» PROBLEM DETAILS
Please output only the lines that begin at the line with "text: Volume ->" and run through the end of the entries below, exactly as written. Drop all pictures.

» SUPPLIED MATERIAL
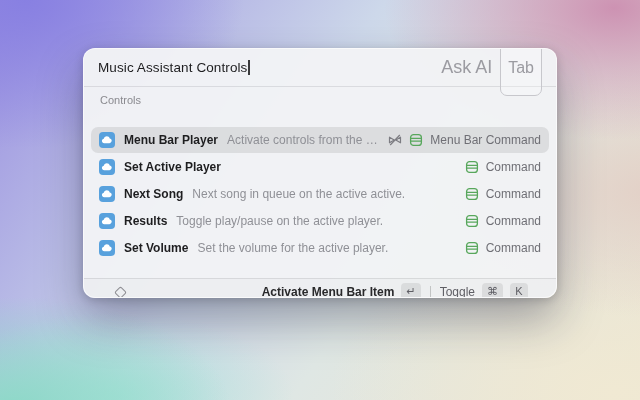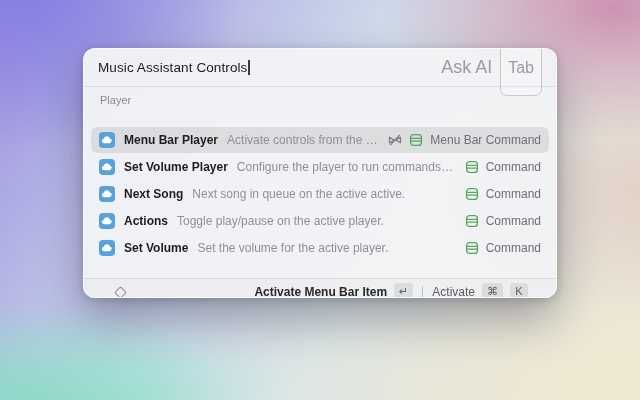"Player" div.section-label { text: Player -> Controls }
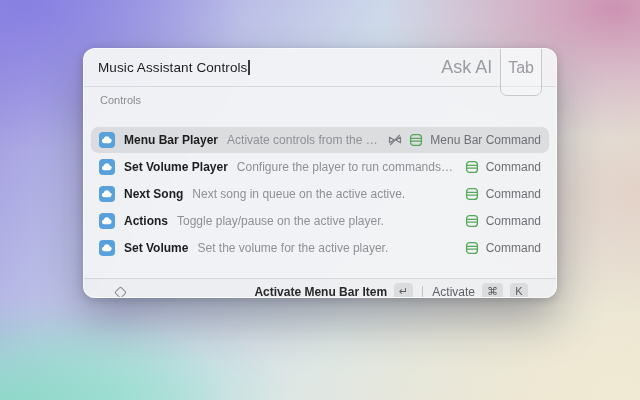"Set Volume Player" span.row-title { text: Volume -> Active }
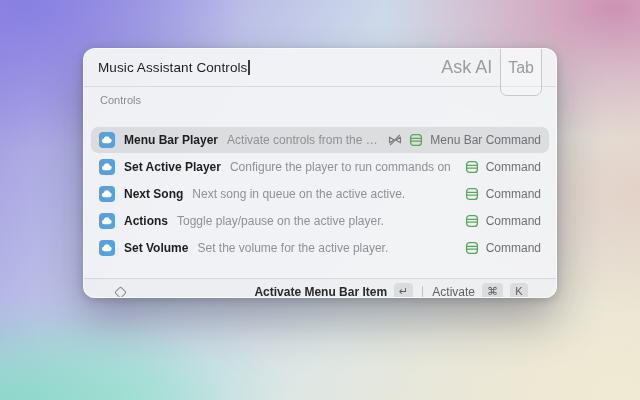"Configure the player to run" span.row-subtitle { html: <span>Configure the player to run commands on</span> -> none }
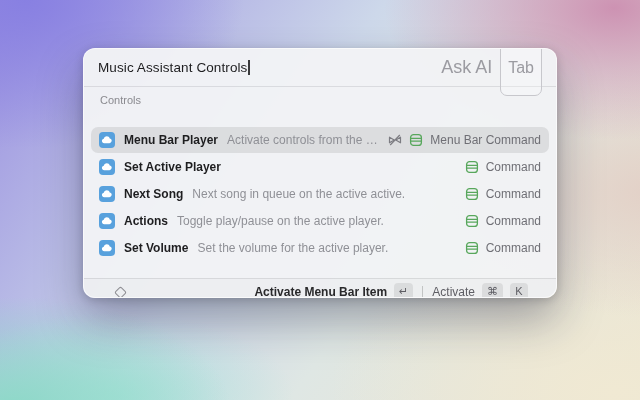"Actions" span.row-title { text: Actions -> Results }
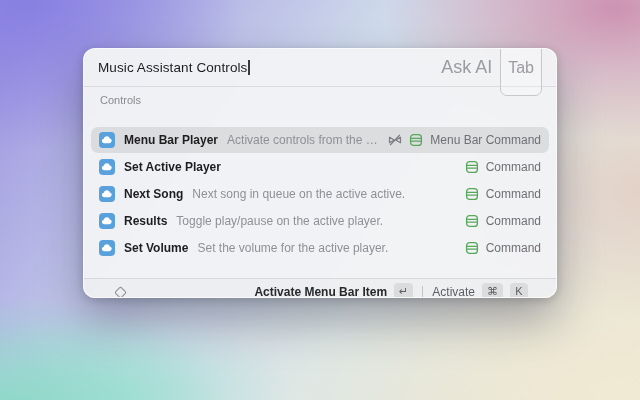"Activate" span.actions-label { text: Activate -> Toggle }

» ANSWER FOR THE TASK
"Set Volume Player" span.row-title { text: Volume -> Active }
"Configure the player to run" span.row-subtitle { html: <span>Configure the player to run commands on</span> -> none }
"Actions" span.row-title { text: Actions -> Results }
"Activate" span.actions-label { text: Activate -> Toggle }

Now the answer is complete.